__The records__.

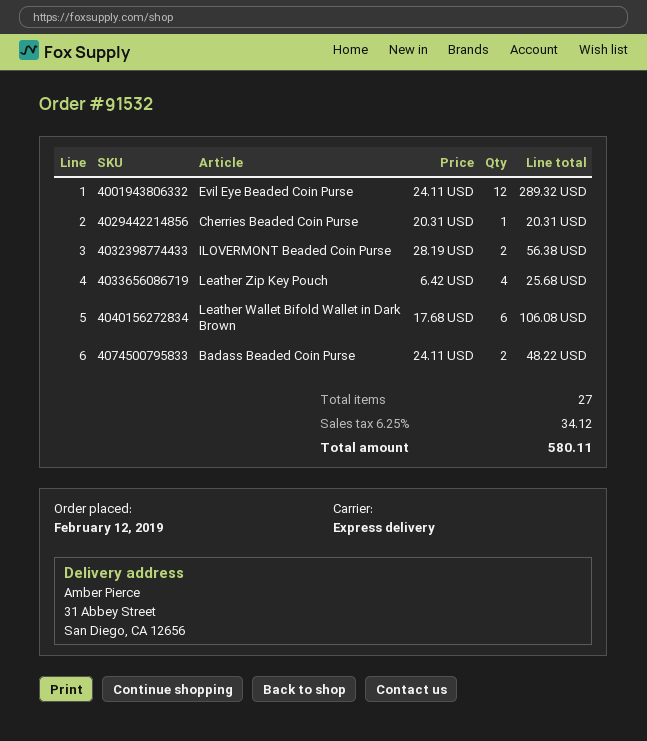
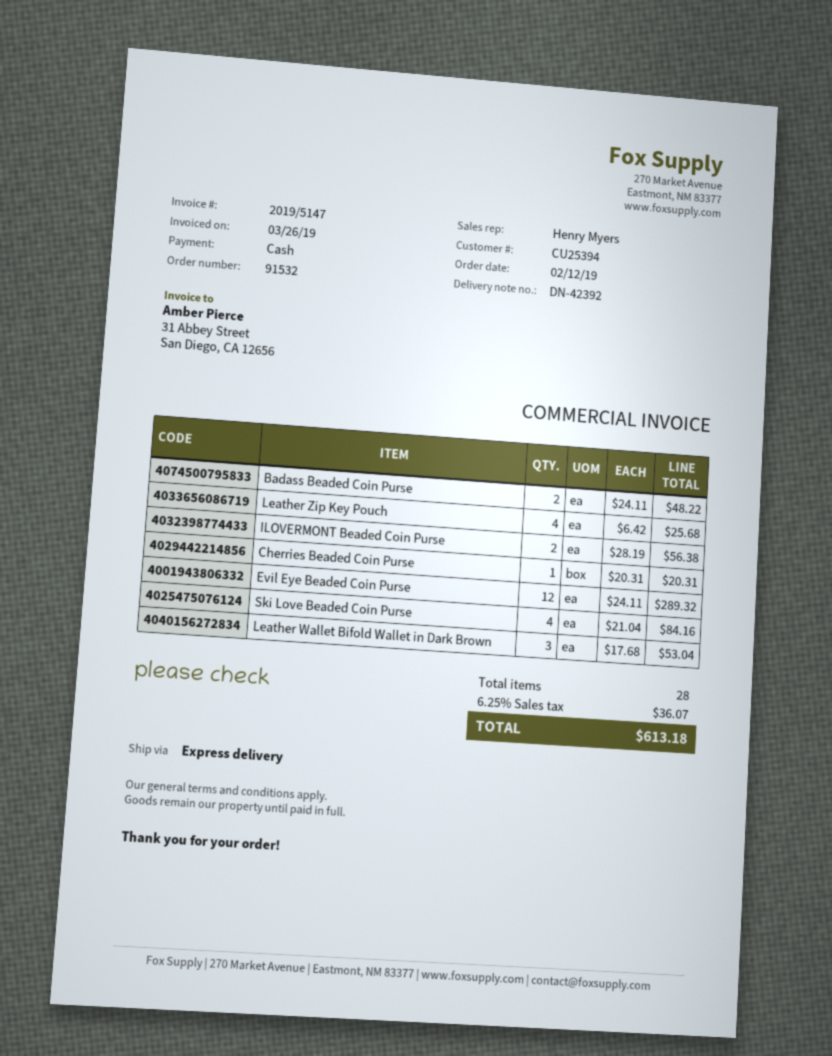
Leather Wallet Bifold Wallet in Dark Brown: 6 x 17.68 = 106.08 -> 3 x 17.68 = 53.04
Ski Love Beaded Coin Purse: none -> 4 x 21.04 = 84.16
total quantity: 27 -> 28
tax: 6.25% = 34.12 -> 6.25% = 36.07
total: 580.11 -> 613.18

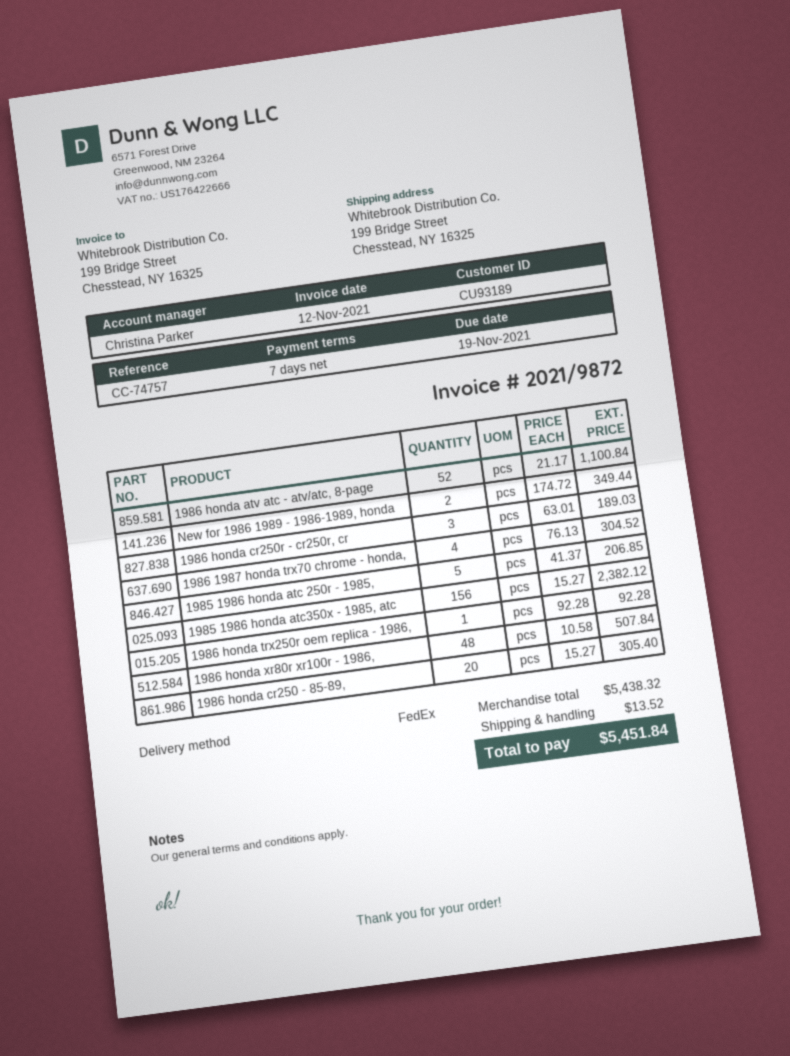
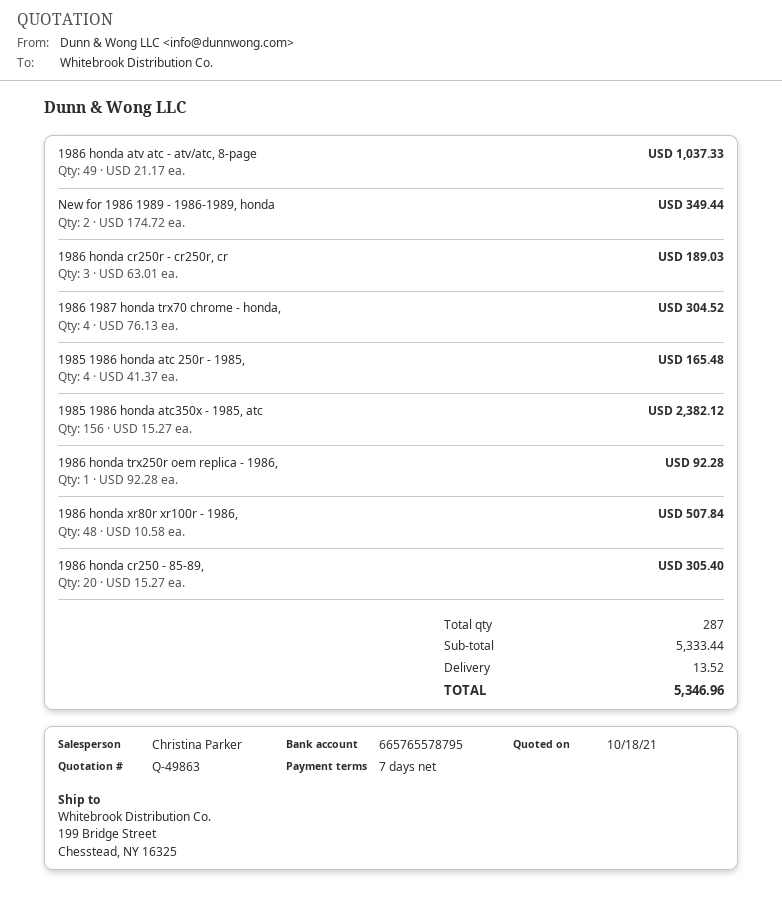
1986 honda atv atc - atv/atc, 8-page: 52 x 21.17 = 1100.84 -> 49 x 21.17 = 1037.33
1985 1986 honda atc 250r - 1985,: 5 x 41.37 = 206.85 -> 4 x 41.37 = 165.48
subtotal: 5438.32 -> 5333.44
total: 5451.84 -> 5346.96

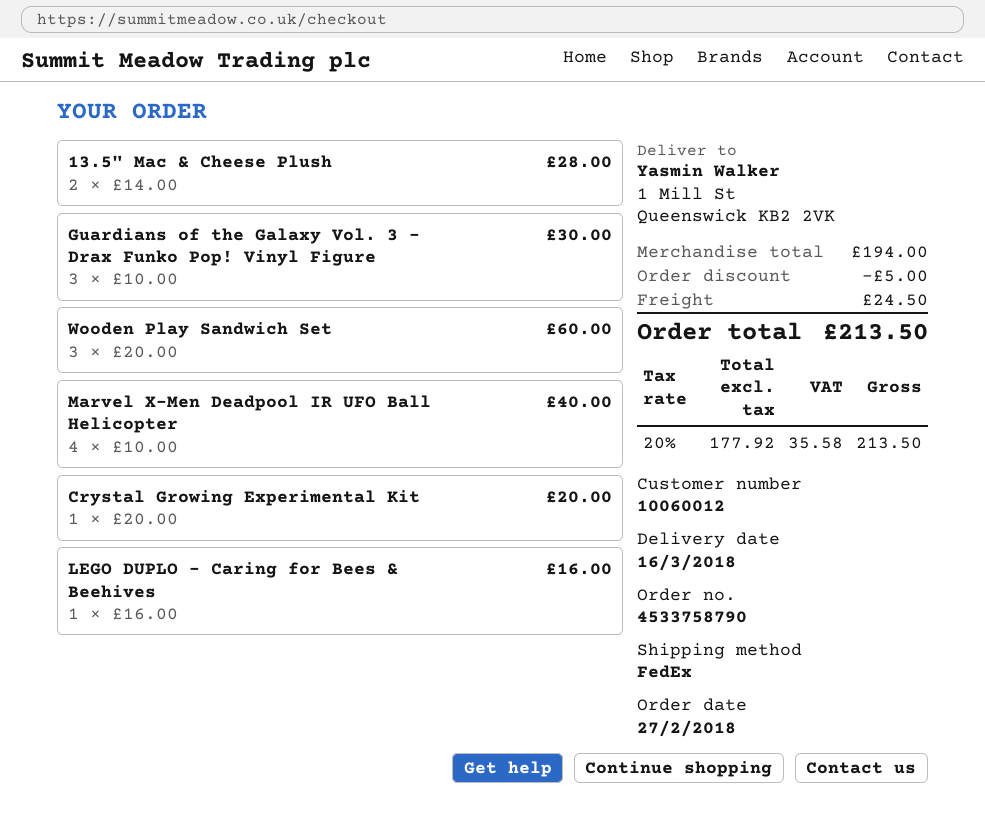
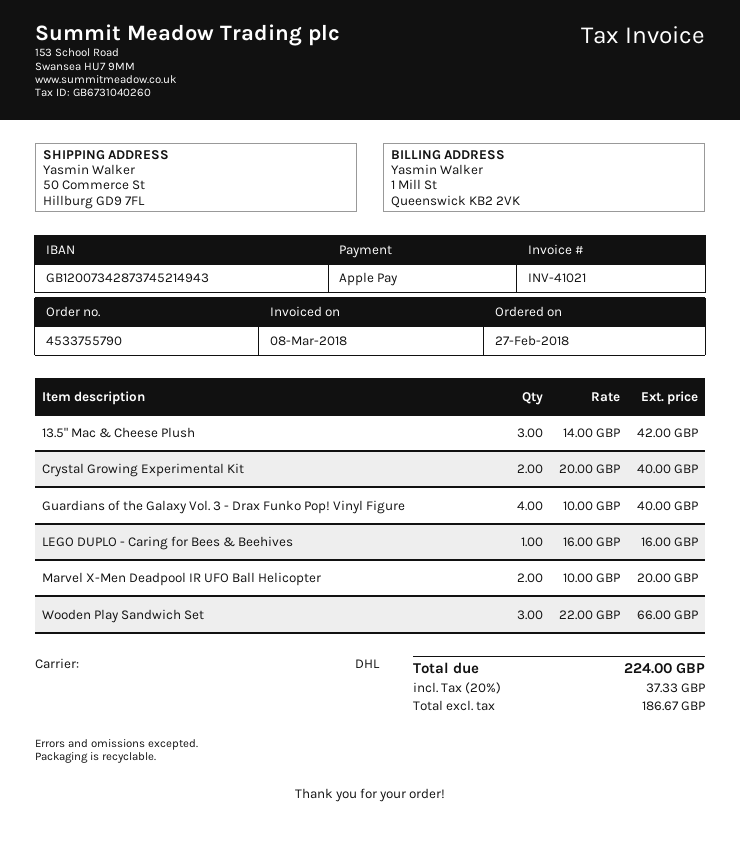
order number: 4533758790 -> 4533755790
shipping method: FedEx -> DHL
ship to: 1 Mill St, Queenswick KB2 2VK -> 50 Commerce St, Hillburg GD9 7FL
13.5" Mac & Cheese Plush: 2 x 14.00 = 28.00 -> 3 x 14.00 = 42.00
Guardians of the Galaxy Vol. 3 - Drax Funko Pop! Vinyl Figure: 3 x 10.00 = 30.00 -> 4 x 10.00 = 40.00
Wooden Play Sandwich Set: 3 x 20.00 = 60.00 -> 3 x 22.00 = 66.00
Marvel X-Men Deadpool IR UFO Ball Helicopter: 4 x 10.00 = 40.00 -> 2 x 10.00 = 20.00
Crystal Growing Experimental Kit: 1 x 20.00 = 20.00 -> 2 x 20.00 = 40.00
discount: 5.00 -> none
shipping: 24.50 -> none
net: 177.92 -> 186.67
tax: 20% = 35.58 -> 20% = 37.33
total: 213.50 -> 224.00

__Work task__. A verbatim copy of the data, free of pictures, is the expected answer.

__Exercise output__.
Leather Wallet Bifold Wallet in Dark Brown: 6 x 17.68 = 106.08 -> 3 x 17.68 = 53.04
Ski Love Beaded Coin Purse: none -> 4 x 21.04 = 84.16
total quantity: 27 -> 28
tax: 6.25% = 34.12 -> 6.25% = 36.07
total: 580.11 -> 613.18

1986 honda atv atc - atv/atc, 8-page: 52 x 21.17 = 1100.84 -> 49 x 21.17 = 1037.33
1985 1986 honda atc 250r - 1985,: 5 x 41.37 = 206.85 -> 4 x 41.37 = 165.48
subtotal: 5438.32 -> 5333.44
total: 5451.84 -> 5346.96

order number: 4533758790 -> 4533755790
shipping method: FedEx -> DHL
ship to: 1 Mill St, Queenswick KB2 2VK -> 50 Commerce St, Hillburg GD9 7FL
13.5" Mac & Cheese Plush: 2 x 14.00 = 28.00 -> 3 x 14.00 = 42.00
Guardians of the Galaxy Vol. 3 - Drax Funko Pop! Vinyl Figure: 3 x 10.00 = 30.00 -> 4 x 10.00 = 40.00
Wooden Play Sandwich Set: 3 x 20.00 = 60.00 -> 3 x 22.00 = 66.00
Marvel X-Men Deadpool IR UFO Ball Helicopter: 4 x 10.00 = 40.00 -> 2 x 10.00 = 20.00
Crystal Growing Experimental Kit: 1 x 20.00 = 20.00 -> 2 x 20.00 = 40.00
discount: 5.00 -> none
shipping: 24.50 -> none
net: 177.92 -> 186.67
tax: 20% = 35.58 -> 20% = 37.33
total: 213.50 -> 224.00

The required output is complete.